Femmes de réconfort / Paris
C'est l'un des plus grands scandales de la WW2 en Orient.
Un drame dont les victimes attendent toujours la reconnaisance.
Dans un ouvrage entre BD et carnet de route d'enquêtrice, l'écrivain coréenne Jung Kyung-a livre un témoignage sur le calvaire des esclaves sexuelles de l'armée japonaise. Pendant l'occupation de la Corée par le Japon, près de 200 000 coréenes ont été kipnappées, déportées pour finir sur les différents fronts de l'armée chinoine en Mandchourie, à Shangaï, dans les iles du Pacifique. Ces atrocités étaient érigées en système par l'armée japonaise avec la coopération de l'administration coréenne.

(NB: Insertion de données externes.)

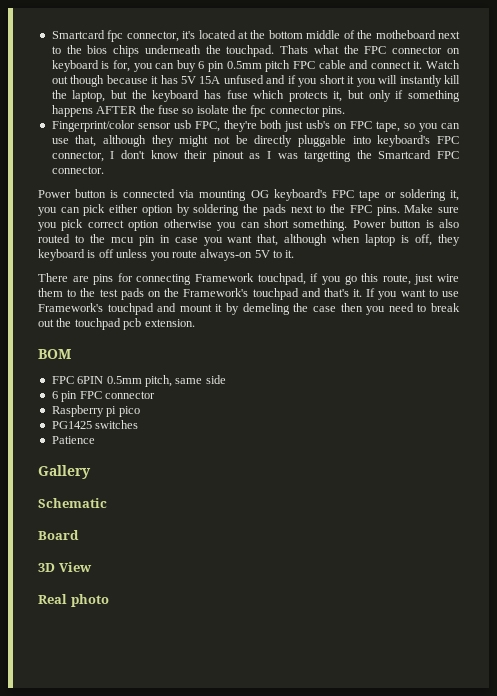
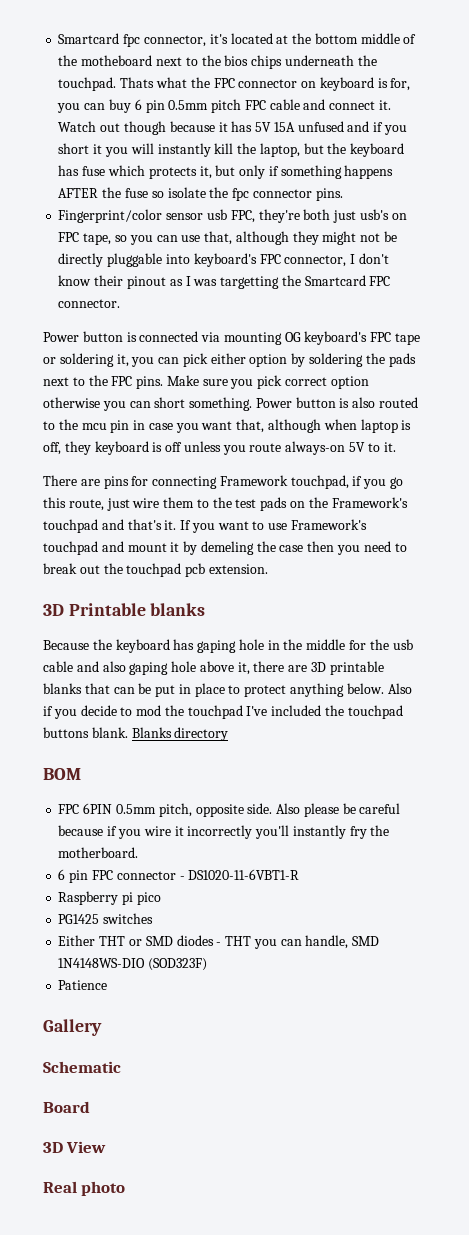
+ 3D Printable blanks
+ Because the keyboard has gaping hole in the middle for the usb cable and also gaping hole above it, there are 3D printable blanks that can be put in place to protect anything below. Also if you decide to mod the touchpad I've included the touchpad buttons blank. Blanks directory
- FPC 6PIN 0.5mm pitch, same side
+ FPC 6PIN 0.5mm pitch, opposite side. Also please be careful because if you wire it incorrectly you'll instantly fry the motherboard.
- 6 pin FPC connector
+ 6 pin FPC connector - DS1020-11-6VBT1-R
+ Either THT or SMD diodes - THT you can handle, SMD 1N4148WS-DIO (SOD323F)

Objectif avancé par l'auteur à partir de documents et de témoignages recueillis : limiter les maladies vénériennes pour préserver l'énergie combative de soldats endoctrinés en suivant l'opinion selon laquelle plus les filles sont jeunes voire vierges, moins il y a de risque, empêcher les viols de civiles et par conséquent ne pas exacerber le sentiment anti-japonais dans les provinces conquises. Or, malgré la généralisation des maisons closes, les viols n'ont jamais cessé. A noter que lors de l'intervention américaine, l'administration nippone eu recours au même système, pour éviter les viols de japonaises et préserver la pureté du sang. Cette fois-ci en envelant des campagnardes du pays jugées de mondre rang.
Autre hypothèse à l'impact très fort : "les soldats projetaient sur les femmes les humiliations et les violence de leurs chefs ainsi que les horreurs et la peur ressenties au cours de leurs combats". Les femmes représentaient donc un défouloir et une consolation. Une arme psychologique, un "matériel militaire" à emporter partout (le transport naval des femmes étant interdit, elles étaient enregistrées sur les bâteaux comme "allumettes" !!!) Les femmes de réconfort était stratégiques.
Dans son ouvrage, Jung Kyung-a, raconte les histoires vraies d'un médecin hygiéniste chargé de la santé de ces jeunes filles. La praticien, aujourd'hui installé comme gynécologue au japon, fuit progressivement ses états d'âmes en écrivant une "méthode de prévention des maladies vénériennes" et en se persuadant de servir l'Empreur céleste. Celle d'une fille de colon de Java (les captives occidentales ont aussi été enlevées). Au début de la BD on la découvre affublée d'un chapeau à la Marge Simpson, chapeau qu'elle ne quitte jamais. Le traumatisme est profond, la honte la ronge. Elle s'imagine portant toujours deux baguettes-barettes dans les cheveaux. La marque indélébile de l'infamie. Enfin, la tragédie d'une jeune fille coréenne, aujourd'hui grand mère et militante.
Jusqu'à présent la Japon n'a jamais prodigué d' excuses explicites malgré les manifestations en Corée mais aussi en Occident.
"Femmes de Réconfort" nous touche par la rappel des souffrance et de l'explotation de milliers de femmes dont on a nié l'identité et l'humanité. Ensuite, il nous surprend par la clarté des explications : cartes, photos retravaillées, témoignages de militantes en encart. Enfin, on apprécie le graphisme dépouillé, presque une épure, du noir et blanc, une couleur, le rouge, notamment pour figurer le drapeau japonais, un choix minimaliste sans doute pour ne pas rajouter à l'horreur.
Jusqu'à présent cantonnée aux travaux académiques (ou à quelques documentaires)," Femmes de réconfort", est en position, grâce à sa formule, d'exposer le drame des esclaves sexelles de l'armée japonaise au grand public.
On l'espère.
Jung Kyung-a, "Femmes de réconfort", co-édition 6 pieds sous terre, Diable Vauvert, 22 euros.